(Material shown begins)

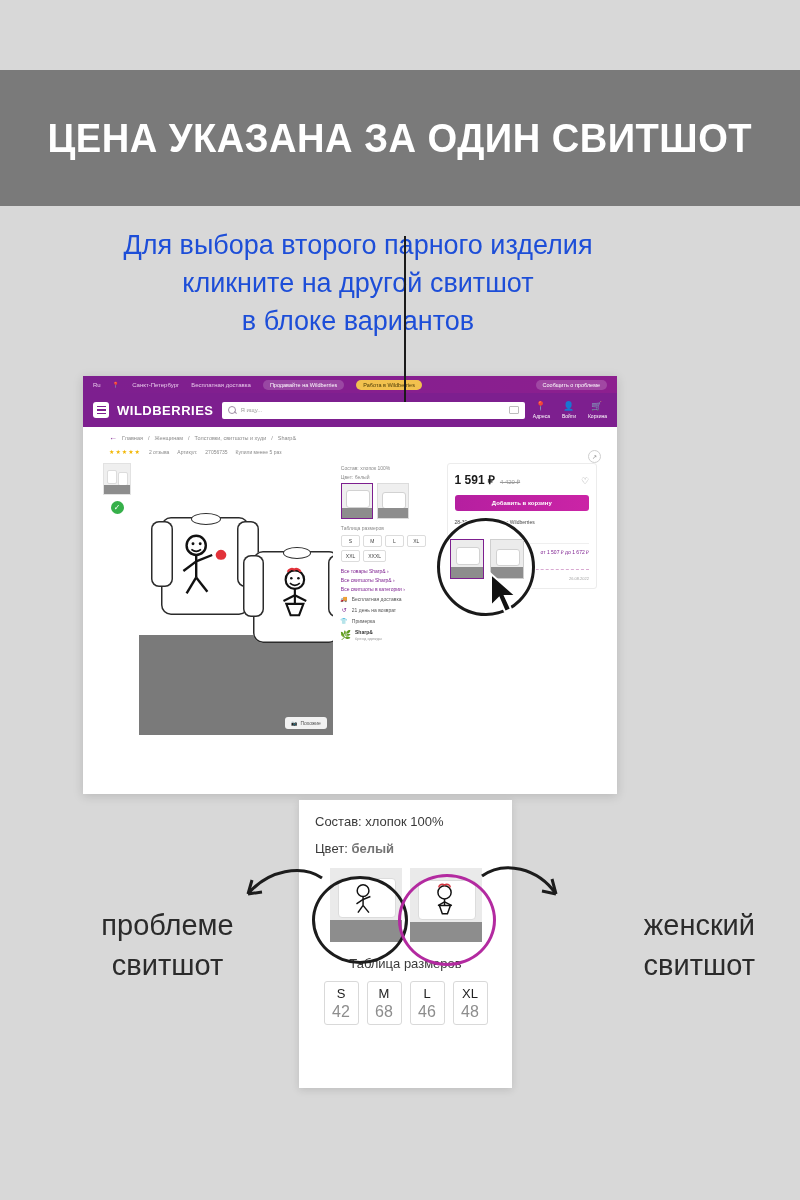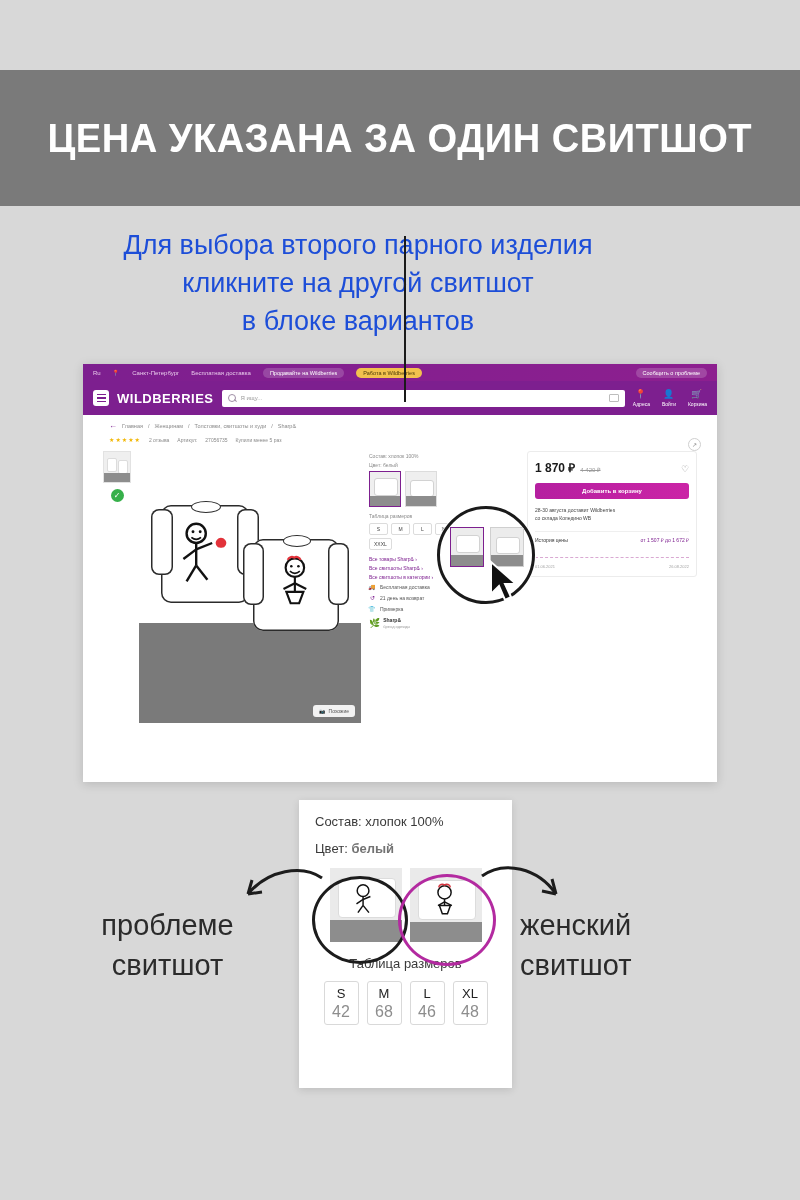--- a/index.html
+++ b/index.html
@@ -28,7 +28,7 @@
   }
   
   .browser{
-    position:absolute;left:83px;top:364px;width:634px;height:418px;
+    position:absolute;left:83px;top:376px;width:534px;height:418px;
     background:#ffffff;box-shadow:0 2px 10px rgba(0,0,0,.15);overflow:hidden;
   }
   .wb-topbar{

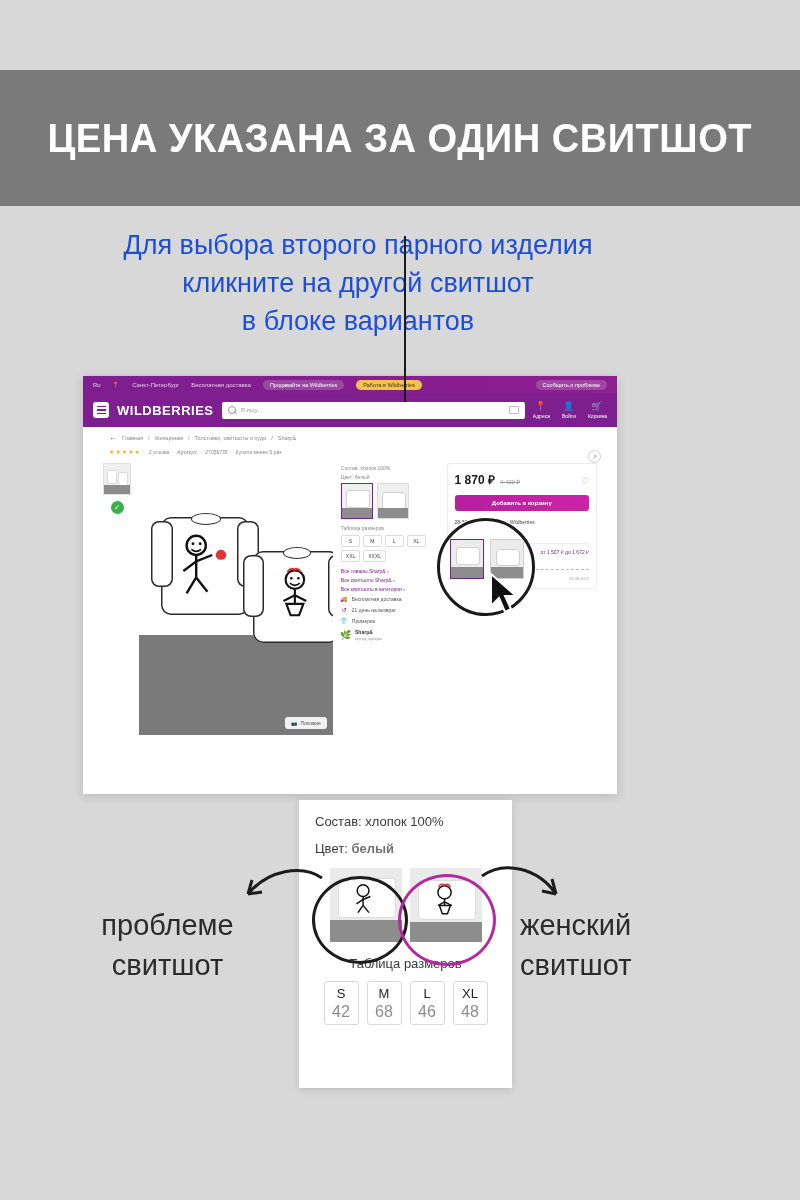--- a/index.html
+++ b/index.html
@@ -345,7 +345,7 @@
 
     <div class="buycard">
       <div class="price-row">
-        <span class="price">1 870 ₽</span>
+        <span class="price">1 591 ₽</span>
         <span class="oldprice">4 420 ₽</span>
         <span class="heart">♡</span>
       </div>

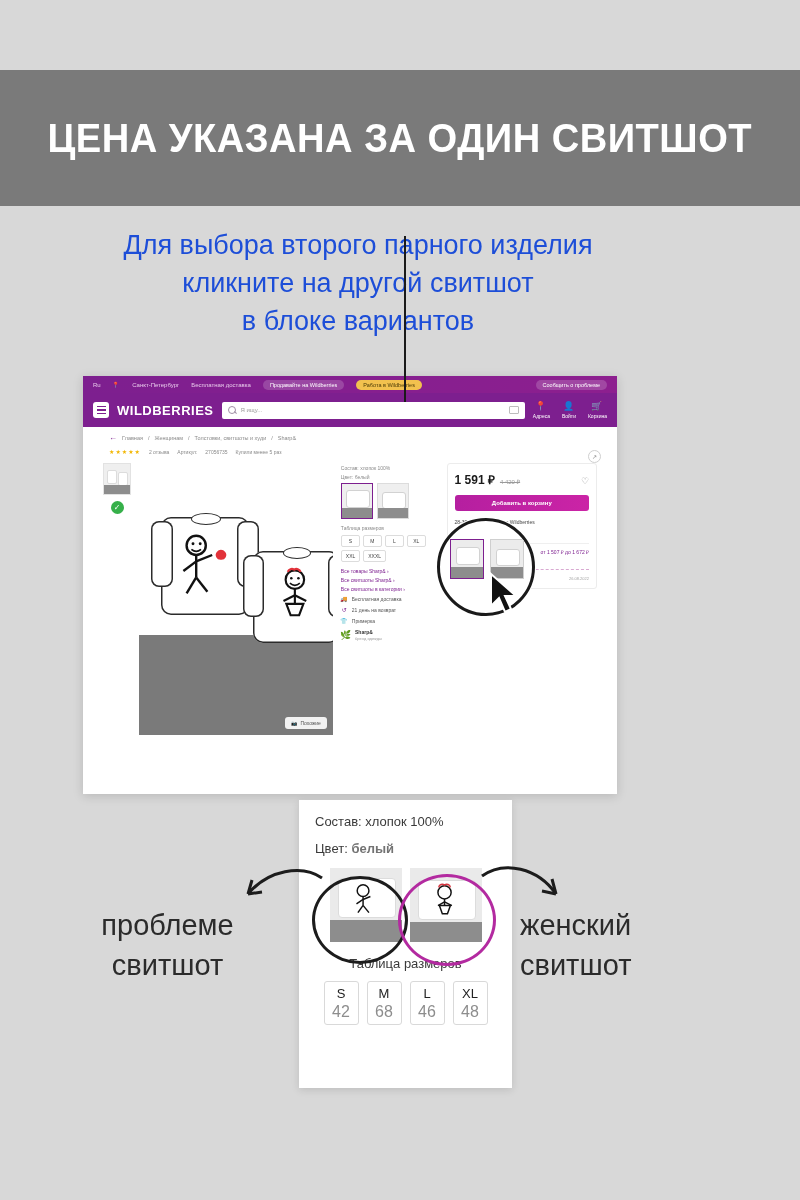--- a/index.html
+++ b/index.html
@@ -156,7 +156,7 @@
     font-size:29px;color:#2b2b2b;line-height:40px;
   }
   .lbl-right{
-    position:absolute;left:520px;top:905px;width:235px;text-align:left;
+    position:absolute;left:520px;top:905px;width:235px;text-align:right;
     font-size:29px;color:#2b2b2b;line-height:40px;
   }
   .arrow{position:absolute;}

(Material shown ends)
(Material shown begins)

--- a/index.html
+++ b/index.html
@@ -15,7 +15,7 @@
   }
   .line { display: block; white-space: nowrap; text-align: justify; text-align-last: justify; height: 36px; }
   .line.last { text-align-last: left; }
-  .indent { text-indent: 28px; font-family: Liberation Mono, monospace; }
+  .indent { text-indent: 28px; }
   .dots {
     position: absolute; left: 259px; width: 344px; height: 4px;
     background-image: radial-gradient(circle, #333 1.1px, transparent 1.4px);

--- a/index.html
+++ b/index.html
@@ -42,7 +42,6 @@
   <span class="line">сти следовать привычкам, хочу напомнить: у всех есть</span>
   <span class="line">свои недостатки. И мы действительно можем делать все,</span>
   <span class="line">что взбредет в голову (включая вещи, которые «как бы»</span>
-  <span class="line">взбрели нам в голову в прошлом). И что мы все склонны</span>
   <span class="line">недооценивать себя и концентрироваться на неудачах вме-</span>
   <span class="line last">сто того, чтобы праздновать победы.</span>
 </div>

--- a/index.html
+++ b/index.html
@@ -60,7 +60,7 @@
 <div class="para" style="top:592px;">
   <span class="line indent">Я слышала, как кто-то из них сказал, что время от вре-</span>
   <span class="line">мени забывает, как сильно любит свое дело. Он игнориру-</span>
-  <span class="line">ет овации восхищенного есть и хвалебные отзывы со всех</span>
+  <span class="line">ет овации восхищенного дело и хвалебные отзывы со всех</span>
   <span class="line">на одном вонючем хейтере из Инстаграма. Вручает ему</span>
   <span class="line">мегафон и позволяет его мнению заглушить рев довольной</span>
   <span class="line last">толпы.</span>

(Material shown ends)

» **Task requirements**:
Now copy each line of the entries that mentions "всех".

» **Solution to this problem**:
   <span class="line">сти следовать привычкам, хочу напомнить: у всех есть</span>
-  <span class="line">ет овации восхищенного есть и хвалебные отзывы со всех</span>
+  <span class="line">ет овации восхищенного дело и хвалебные отзывы со всех</span>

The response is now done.